* Exercise brief
Would you transcribe exactly the lines below, starting at the one that contains "tax: 20% = 279.66 -> 20% = 266.78" and ending with the last line, both included? Leave out all other lines.

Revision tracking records
-=-=-=-=-
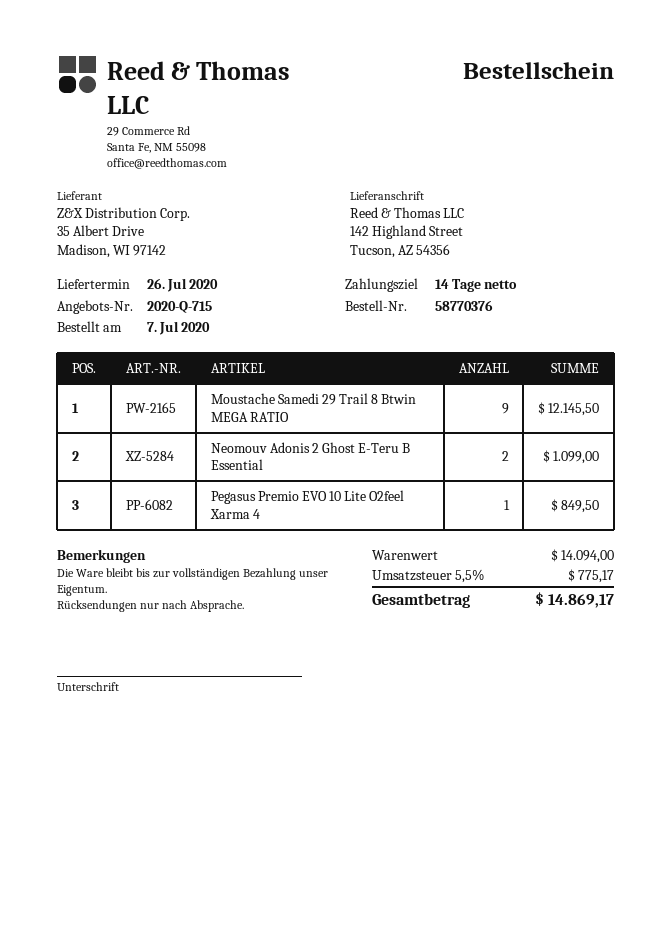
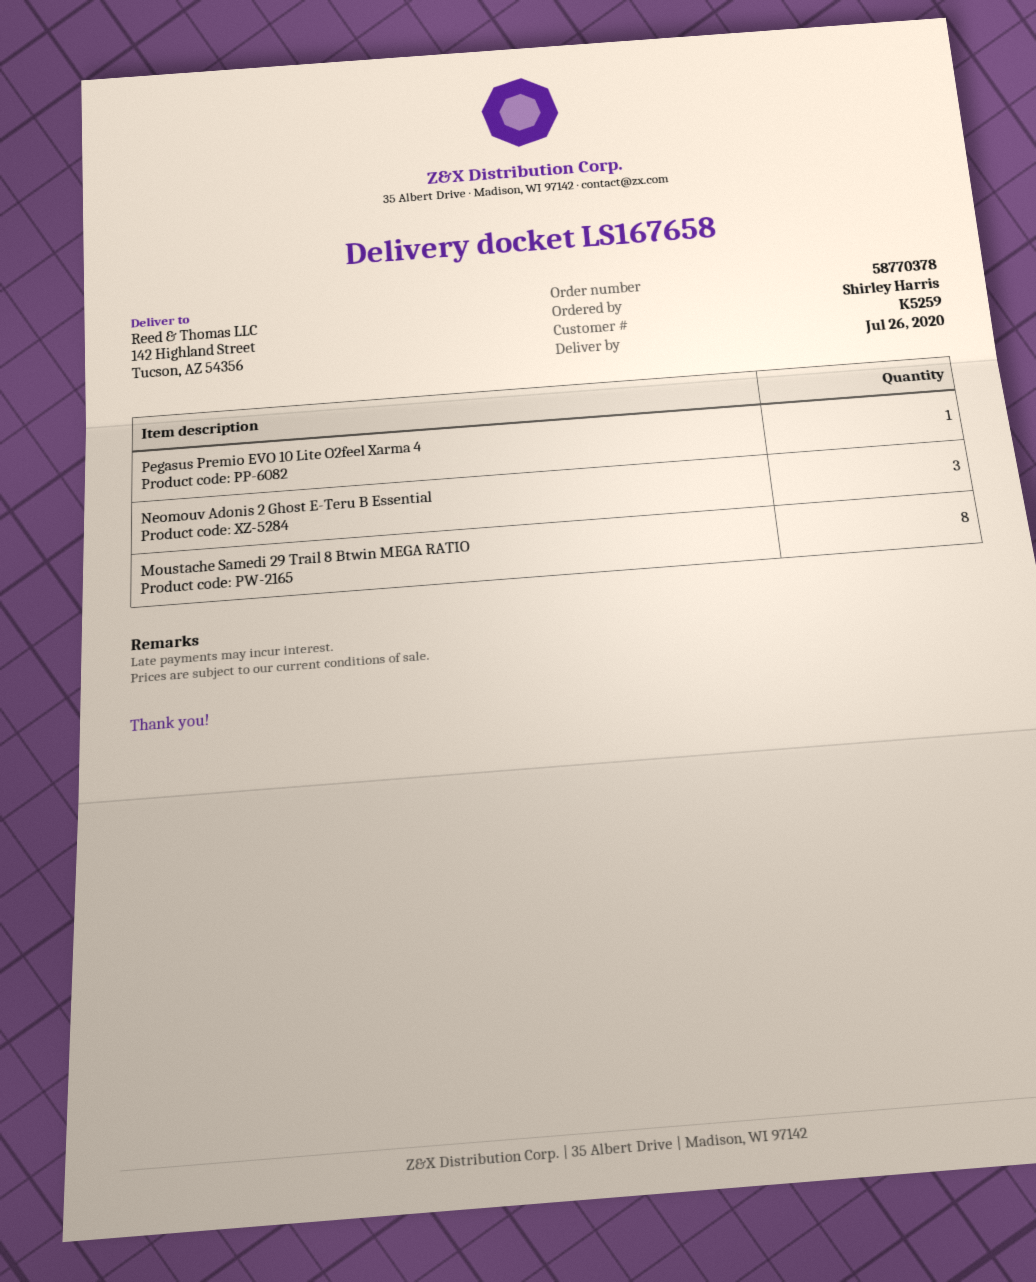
order number: 58770376 -> 58770378
Moustache Samedi 29 Trail 8 Btwin MEGA RATIO: 9 -> 8
Neomouv Adonis 2 Ghost E-Teru B Essential: 2 -> 3

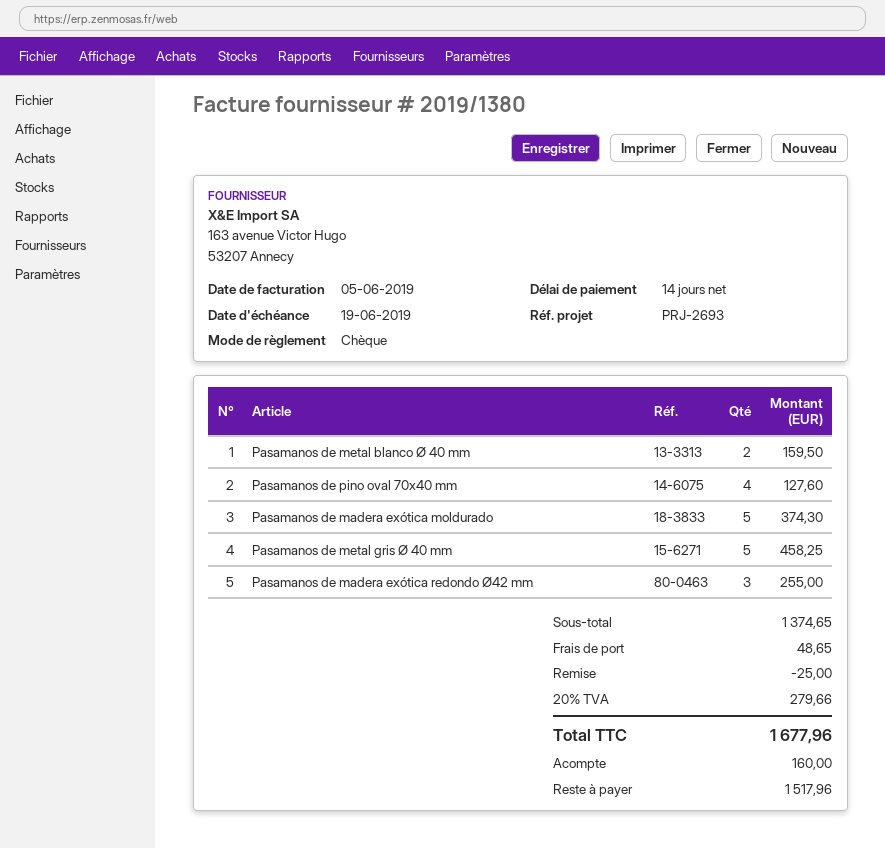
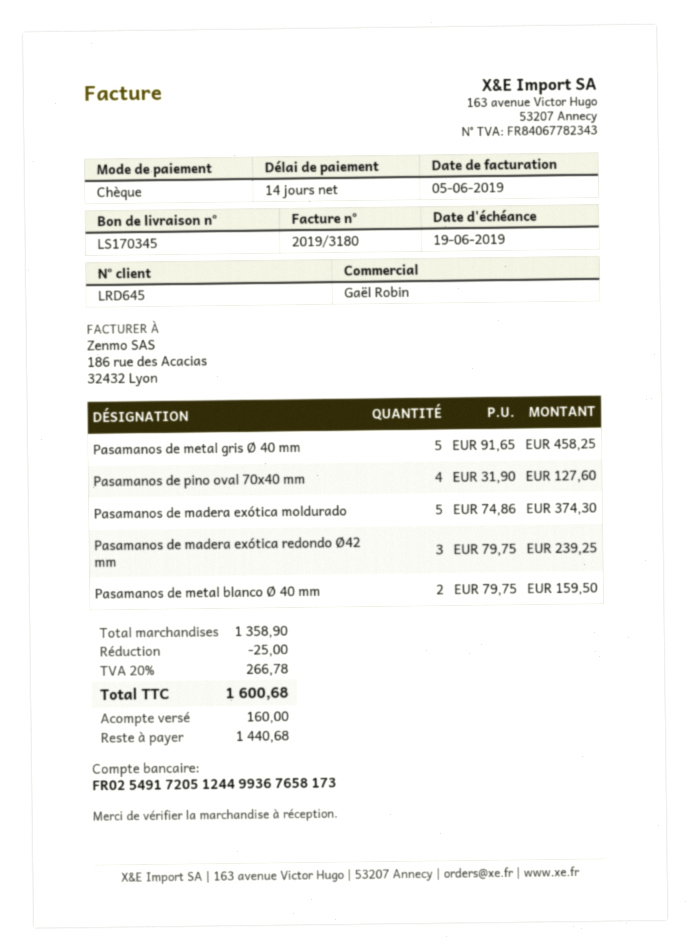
invoice number: 2019/1380 -> 2019/3180
Pasamanos de madera exótica redondo Ø42 mm: 3 for 255.00 -> 3 for 239.25
subtotal: 1374.65 -> 1358.90
shipping: 48.65 -> none
tax: 20% = 279.66 -> 20% = 266.78
total: 1677.96 -> 1600.68
balance: 1517.96 -> 1440.68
-=-=-=-=-
* Written answer
tax: 20% = 279.66 -> 20% = 266.78
total: 1677.96 -> 1600.68
balance: 1517.96 -> 1440.68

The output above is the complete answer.